-------- Material for the task
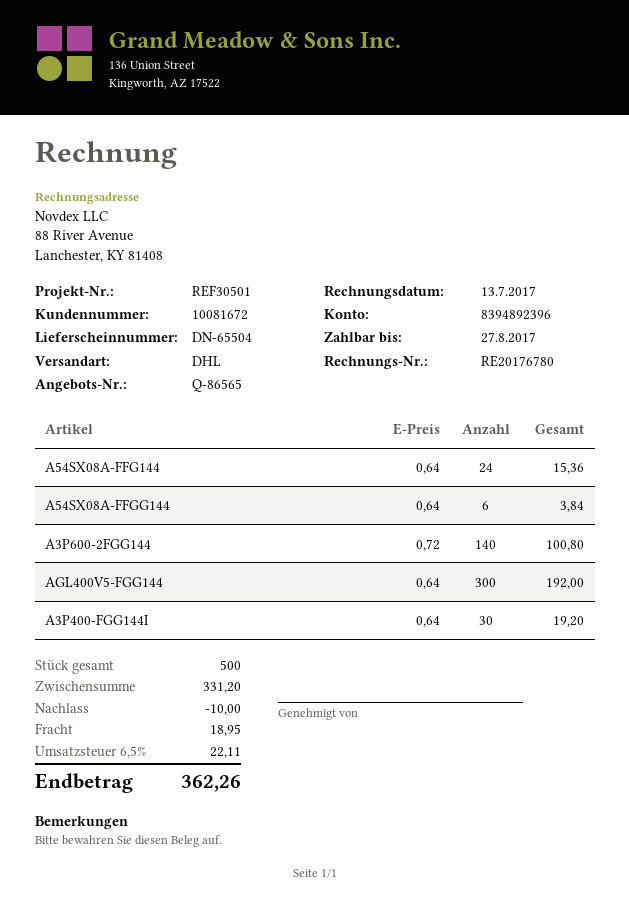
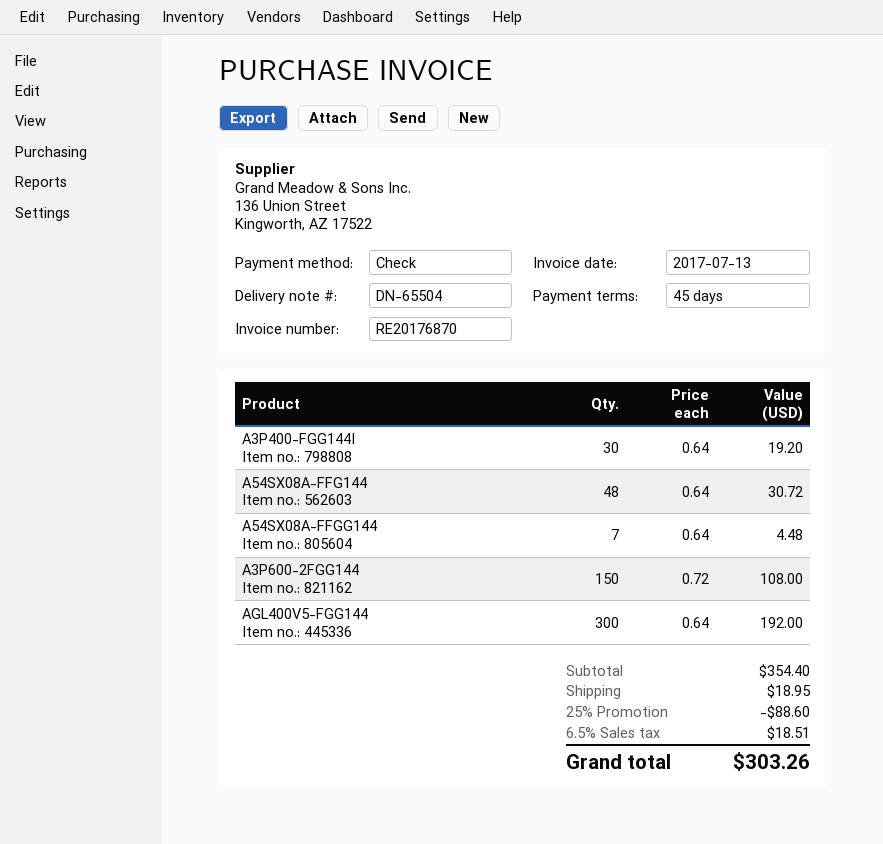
invoice number: RE20176780 -> RE20176870
A54SX08A-FFG144: 24 x 0.64 = 15.36 -> 48 x 0.64 = 30.72
A54SX08A-FFGG144: 6 x 0.64 = 3.84 -> 7 x 0.64 = 4.48
A3P600-2FGG144: 140 x 0.72 = 100.80 -> 150 x 0.72 = 108.00
subtotal: 331.20 -> 354.40
discount: 10.00 -> 88.60
tax: 6.5% = 22.11 -> 6.5% = 18.51
total: 362.26 -> 303.26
----------------
> [Work order]
Images in the records must not be repeated; everything else should be returned exactly.

> [Result of this exercise]
invoice number: RE20176780 -> RE20176870
A54SX08A-FFG144: 24 x 0.64 = 15.36 -> 48 x 0.64 = 30.72
A54SX08A-FFGG144: 6 x 0.64 = 3.84 -> 7 x 0.64 = 4.48
A3P600-2FGG144: 140 x 0.72 = 100.80 -> 150 x 0.72 = 108.00
subtotal: 331.20 -> 354.40
discount: 10.00 -> 88.60
tax: 6.5% = 22.11 -> 6.5% = 18.51
total: 362.26 -> 303.26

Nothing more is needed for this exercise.